Listed records

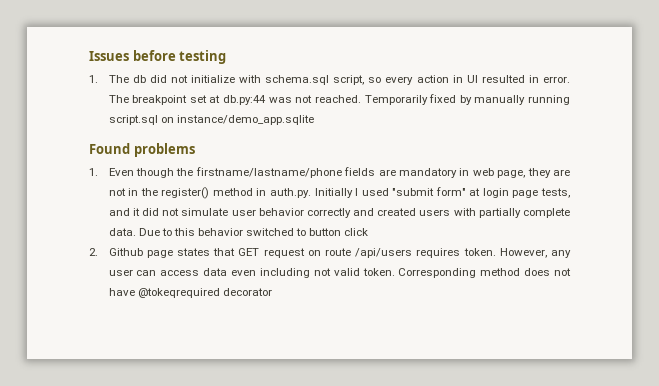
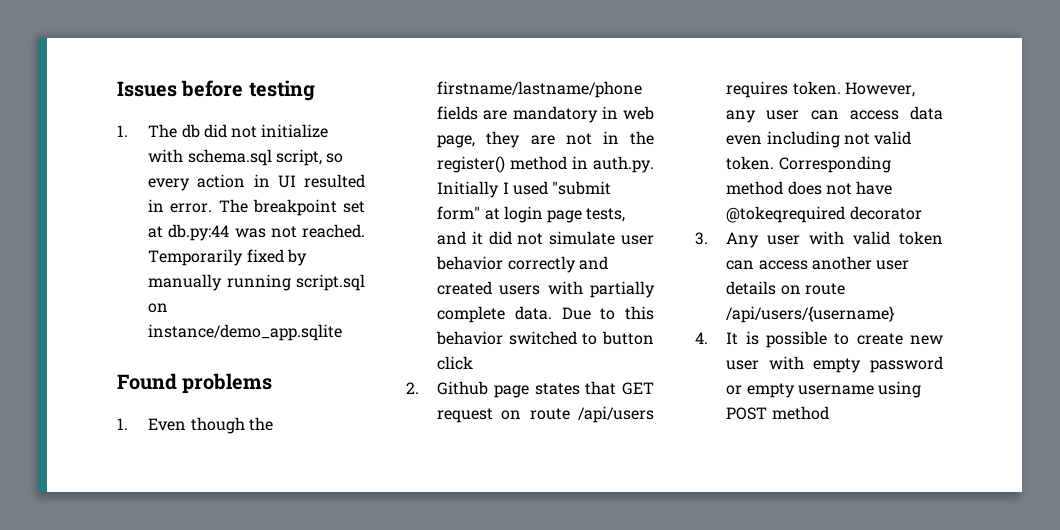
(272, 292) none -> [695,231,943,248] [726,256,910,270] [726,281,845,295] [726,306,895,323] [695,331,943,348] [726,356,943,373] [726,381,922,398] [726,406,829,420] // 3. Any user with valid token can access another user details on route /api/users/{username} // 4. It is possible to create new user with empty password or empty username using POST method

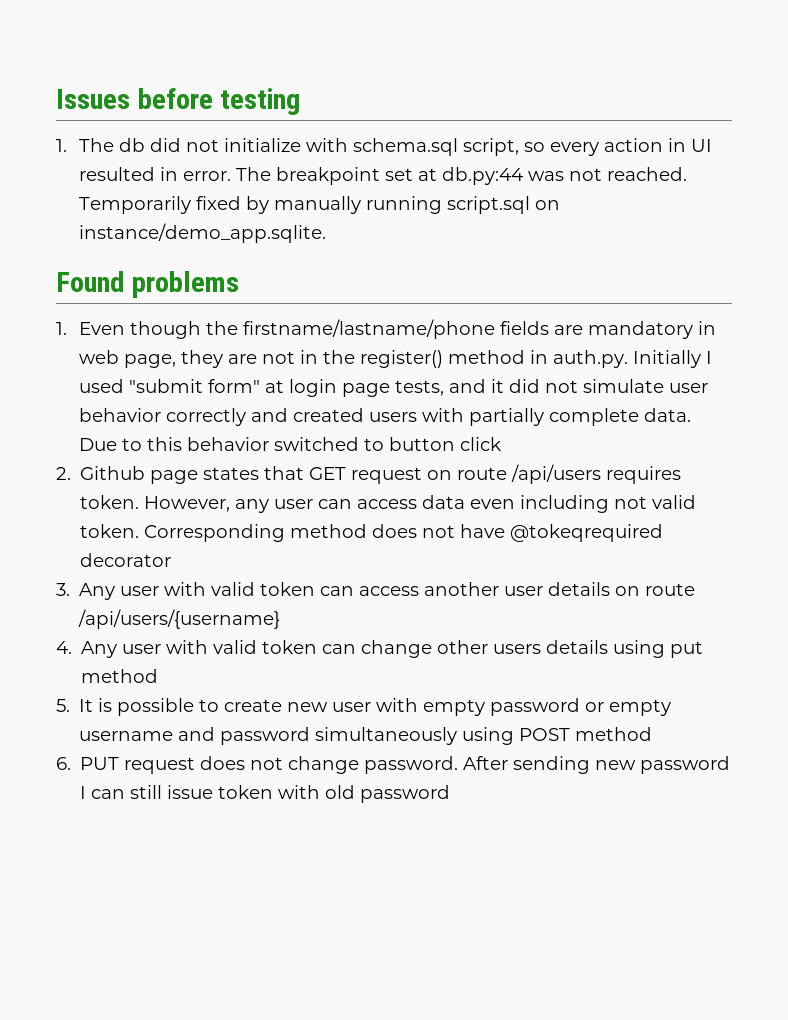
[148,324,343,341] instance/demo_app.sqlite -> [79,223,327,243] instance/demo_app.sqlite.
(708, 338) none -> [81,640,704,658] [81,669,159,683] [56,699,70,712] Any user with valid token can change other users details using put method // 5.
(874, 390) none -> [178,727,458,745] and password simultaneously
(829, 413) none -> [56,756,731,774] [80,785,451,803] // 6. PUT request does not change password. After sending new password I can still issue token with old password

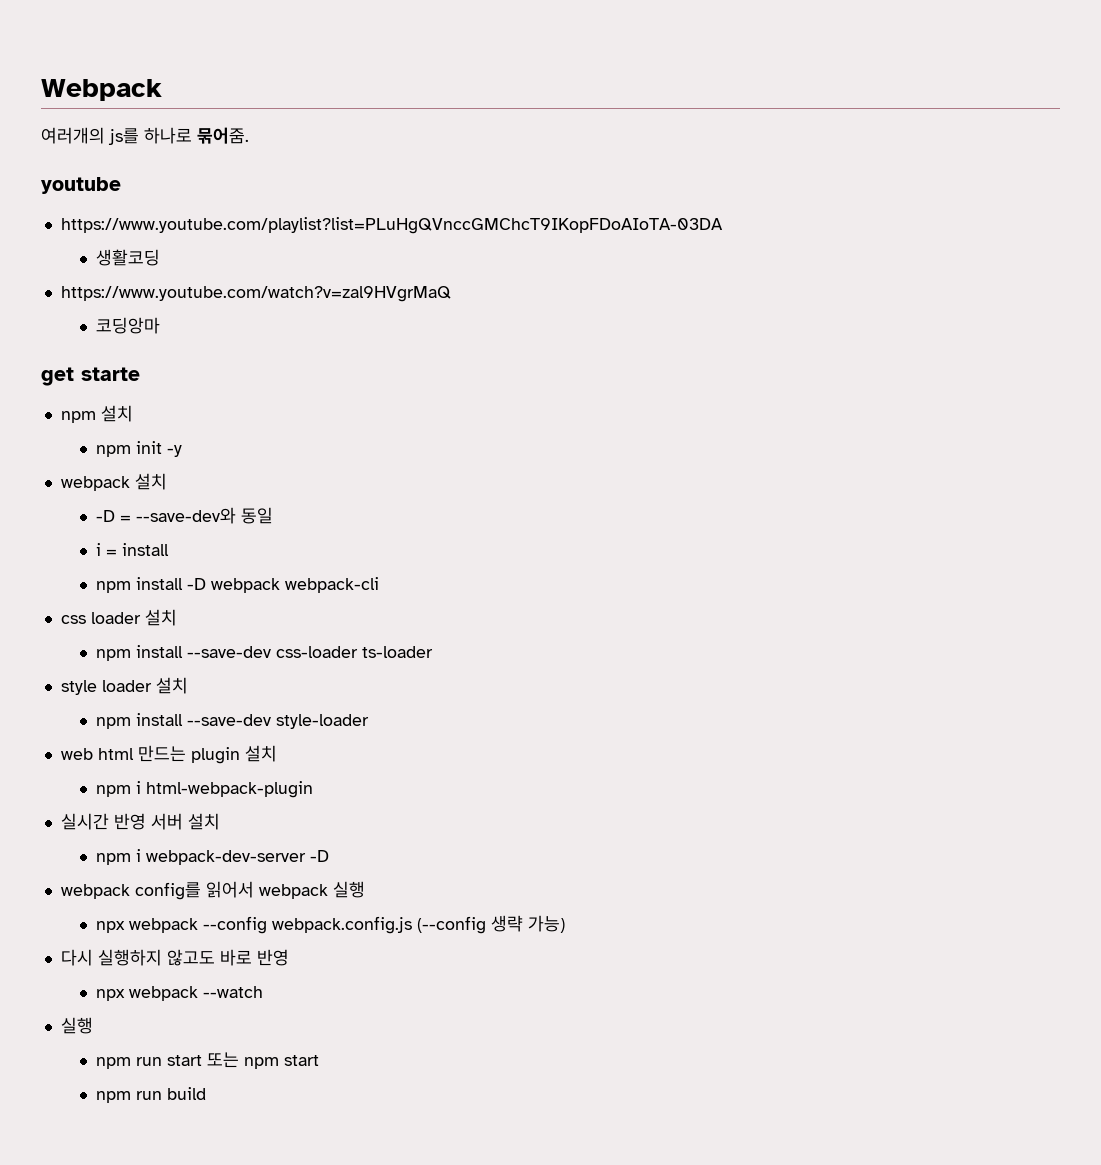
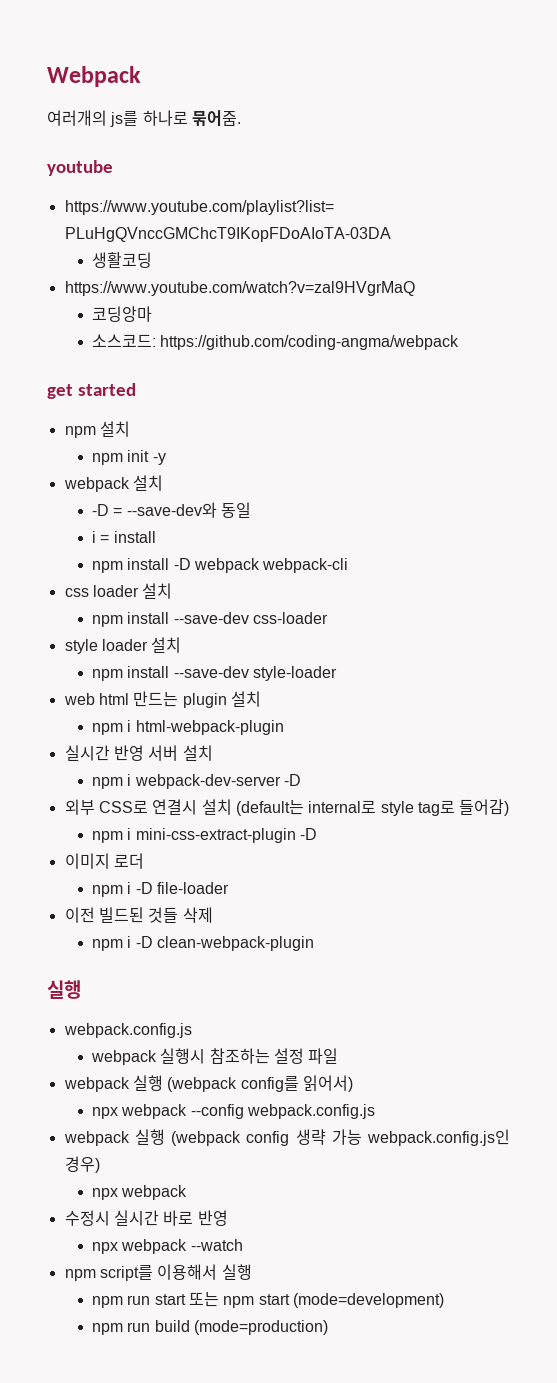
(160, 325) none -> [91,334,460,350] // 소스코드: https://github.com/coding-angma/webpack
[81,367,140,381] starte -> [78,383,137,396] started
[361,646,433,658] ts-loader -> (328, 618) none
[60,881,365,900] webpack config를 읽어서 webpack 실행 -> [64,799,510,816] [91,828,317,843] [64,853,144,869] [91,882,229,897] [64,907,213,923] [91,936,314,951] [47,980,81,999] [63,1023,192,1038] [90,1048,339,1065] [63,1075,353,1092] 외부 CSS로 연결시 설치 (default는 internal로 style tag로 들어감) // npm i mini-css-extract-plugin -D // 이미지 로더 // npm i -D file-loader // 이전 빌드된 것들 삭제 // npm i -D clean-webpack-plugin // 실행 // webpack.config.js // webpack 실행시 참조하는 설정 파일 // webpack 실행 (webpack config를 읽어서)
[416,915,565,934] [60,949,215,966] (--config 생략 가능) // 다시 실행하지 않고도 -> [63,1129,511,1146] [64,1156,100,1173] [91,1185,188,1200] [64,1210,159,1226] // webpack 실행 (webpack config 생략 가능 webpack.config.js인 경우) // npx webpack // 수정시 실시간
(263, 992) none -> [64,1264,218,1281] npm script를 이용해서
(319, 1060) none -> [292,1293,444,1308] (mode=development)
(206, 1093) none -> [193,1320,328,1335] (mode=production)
--
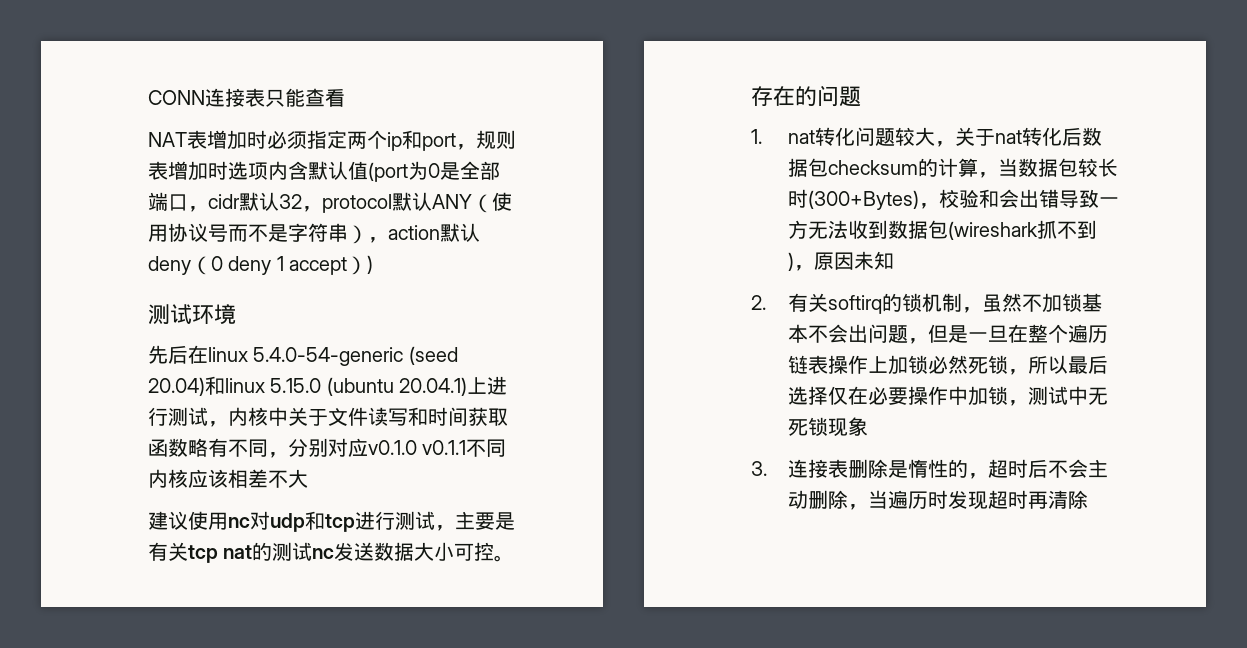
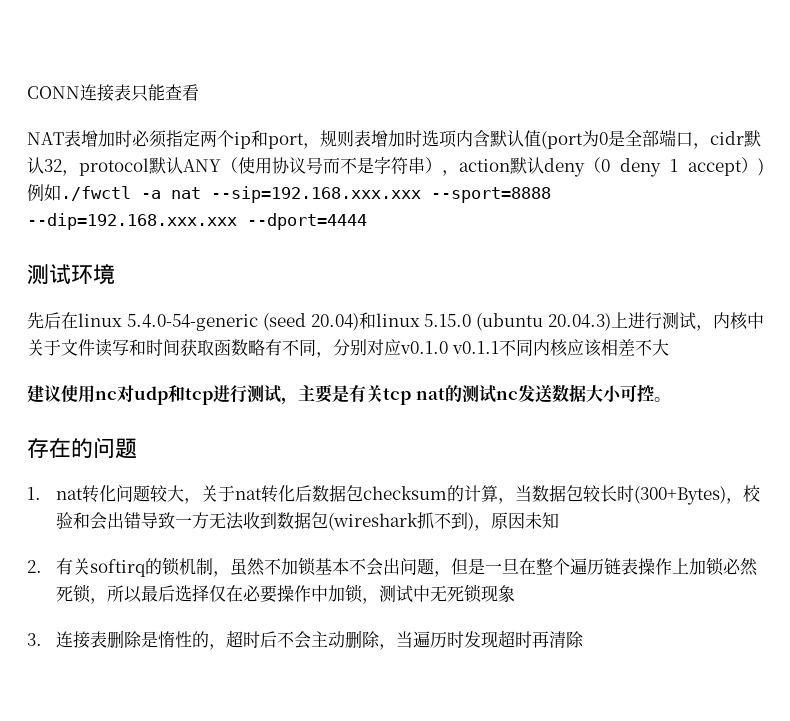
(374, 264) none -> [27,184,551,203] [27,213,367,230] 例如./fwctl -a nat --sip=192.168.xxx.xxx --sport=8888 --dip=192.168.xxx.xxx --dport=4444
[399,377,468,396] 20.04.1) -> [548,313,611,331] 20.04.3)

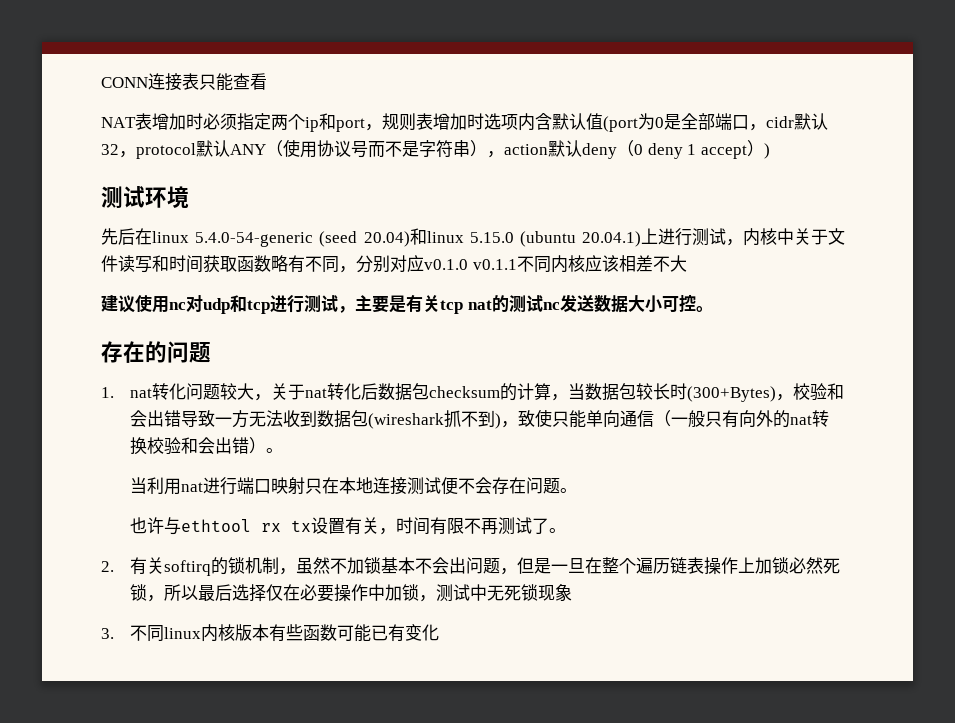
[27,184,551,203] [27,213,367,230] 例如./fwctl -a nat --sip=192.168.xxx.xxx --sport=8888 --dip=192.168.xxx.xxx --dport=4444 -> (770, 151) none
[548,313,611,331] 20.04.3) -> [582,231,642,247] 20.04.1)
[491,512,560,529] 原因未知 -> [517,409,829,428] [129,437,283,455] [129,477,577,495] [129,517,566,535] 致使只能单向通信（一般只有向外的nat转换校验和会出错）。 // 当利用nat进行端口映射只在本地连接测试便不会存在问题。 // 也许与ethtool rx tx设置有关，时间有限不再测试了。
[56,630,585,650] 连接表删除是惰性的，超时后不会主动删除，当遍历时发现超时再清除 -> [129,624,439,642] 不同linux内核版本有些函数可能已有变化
--
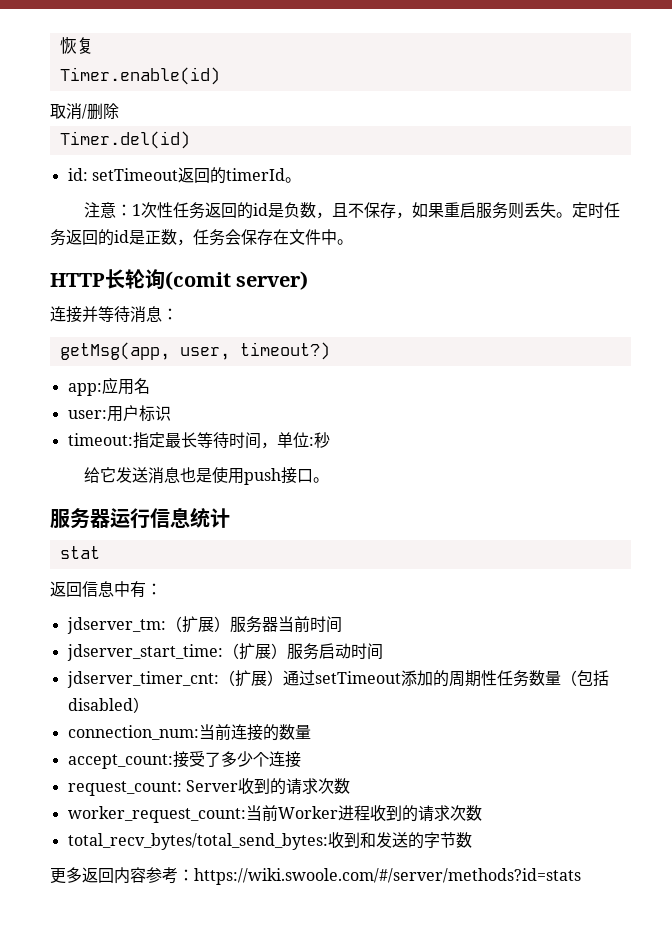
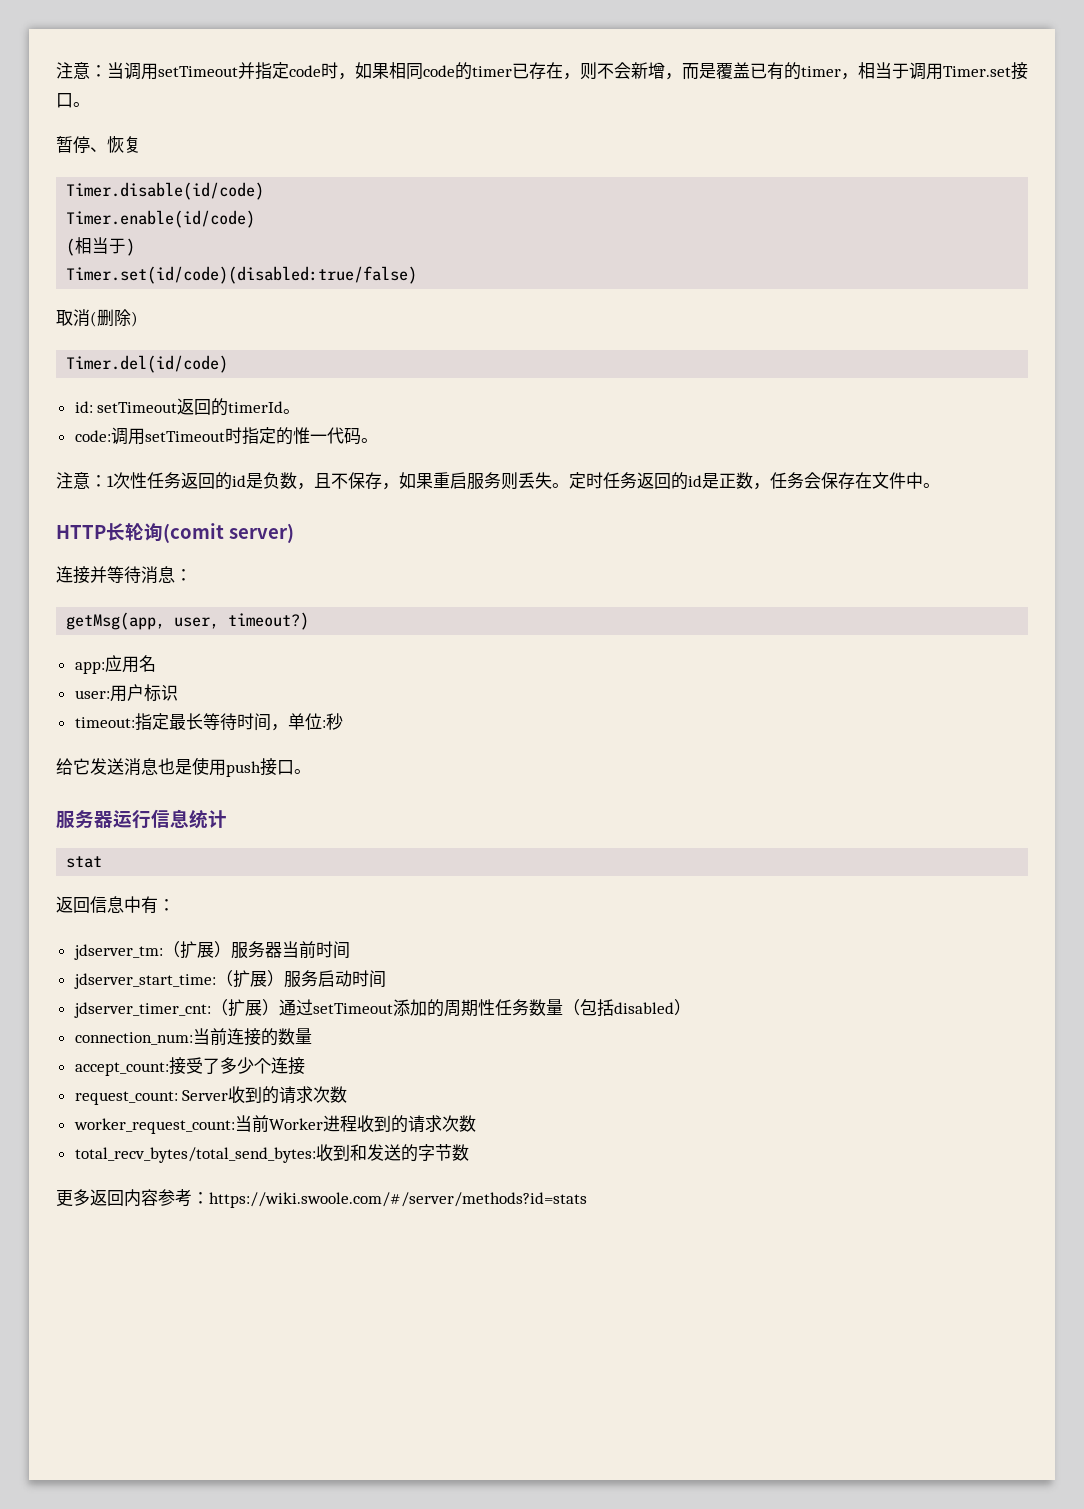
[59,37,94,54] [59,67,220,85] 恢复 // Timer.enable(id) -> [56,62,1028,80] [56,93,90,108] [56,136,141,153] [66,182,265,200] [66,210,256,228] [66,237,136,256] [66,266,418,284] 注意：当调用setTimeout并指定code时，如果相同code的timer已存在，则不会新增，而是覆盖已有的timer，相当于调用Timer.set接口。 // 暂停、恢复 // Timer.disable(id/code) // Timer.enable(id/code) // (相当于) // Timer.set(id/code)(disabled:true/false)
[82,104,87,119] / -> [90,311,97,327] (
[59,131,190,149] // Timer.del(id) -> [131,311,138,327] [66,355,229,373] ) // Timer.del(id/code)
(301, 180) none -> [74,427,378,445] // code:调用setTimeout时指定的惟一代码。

Your task
Using the data above, extract exactly the lines from the one that holds "(708, 338) none" to the one that holds "(874, 390) none", both ends included, and no others.

Answer section
(708, 338) none -> [81,640,704,658] [81,669,159,683] [56,699,70,712] Any user with valid token can change other users details using put method // 5.
(874, 390) none -> [178,727,458,745] and password simultaneously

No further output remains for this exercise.